I am considering moving a large number of books in bookcases to a second floor room, and I am confused by the application of live load to this situation.
Each case has a 2.3 square foot footprint, and I believe a reasonable estimate of their filled mass would be 350 lbs each, for a load of about 150 lb/square foot. Six such cases would be placed in a line next to, but not attached to, a load bearing wall (the separating wall of a townhouse construction.)
I do not have access to the original plan of my home, however I am aware that in Illinois the minimum live load would be a mere 40 lb/square foot. The home was built in the mid 1980s.
My related questions are:
1) Am I applying the live load formula correctly?

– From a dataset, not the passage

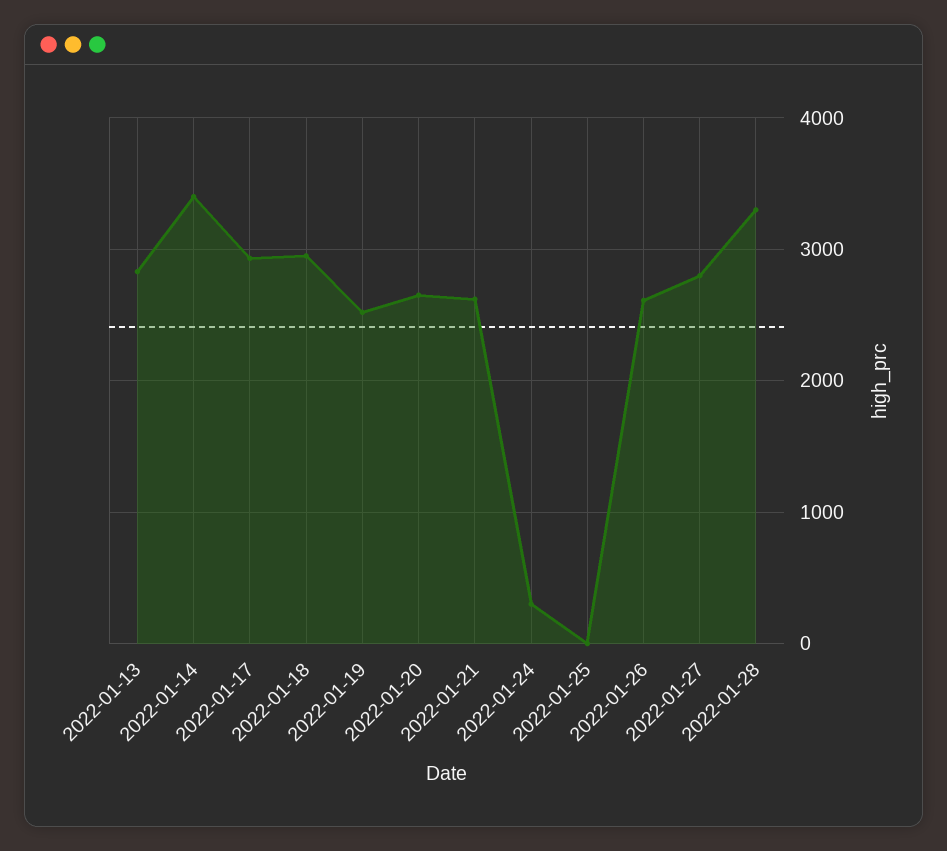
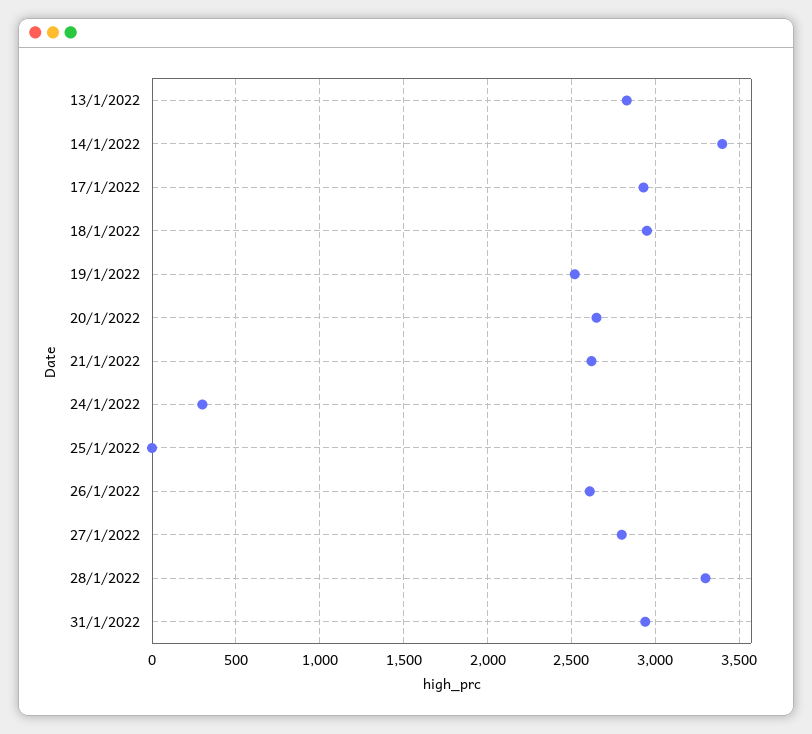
31/1/2022: none -> 2950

I can multiply and divide and get the pressure of the footprint trivially, but is that all there is to it? A full bookcase exceeds load guidelines by nearly a factor of four? This contradicts my intuition-- how does anyone in the United States put bookshelves in a second floor apartment?

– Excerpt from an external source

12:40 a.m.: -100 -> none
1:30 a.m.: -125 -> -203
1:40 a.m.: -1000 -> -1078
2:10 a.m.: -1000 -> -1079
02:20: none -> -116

2) What are reasonable guidelines for second or more story book storage?
- I neglected to mention, the room is a balcony/loft
- Dimensions: Roughly 15' x 15' plus attached utility closet; see scale drawing
- Note the wall on the east is the one I sincerely hope to be load-bearing, as it is the separator between my neighbor and I.
- Note the dotted line indicating the edge of the loft, and Note there are no support columns or walls under the edge of that loft. This is what has me somewhat twitchy.

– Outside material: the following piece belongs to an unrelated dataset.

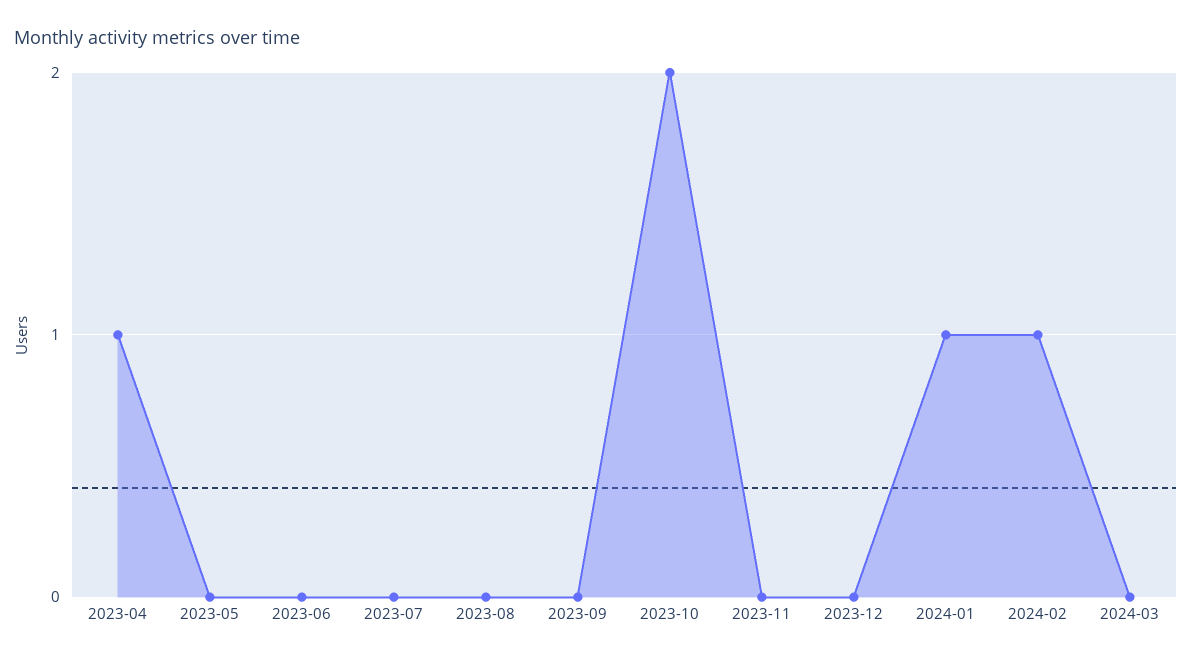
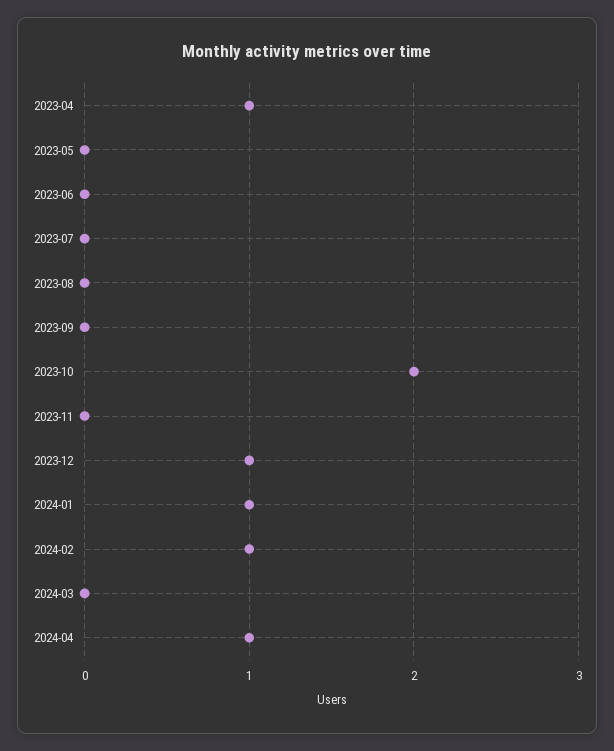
2023-12: 0 -> 1
2024-04: none -> 1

- Total estimated weight would be roughly: 3000 lbs bookcases, 300 lbs washer/dryer set in utility closet, 300 lbs two easy chairs and coffee table, 200 lbs one adult = 3800 lbs. That is a very conservative estimate assuming a planned upgrade to sturdier bookcases, some fairly heavy chairs, and includes the load of the washer/dryer for good measure.
- The unit itself is a two story townhome with additional units to the east and west, circa 1985 construction.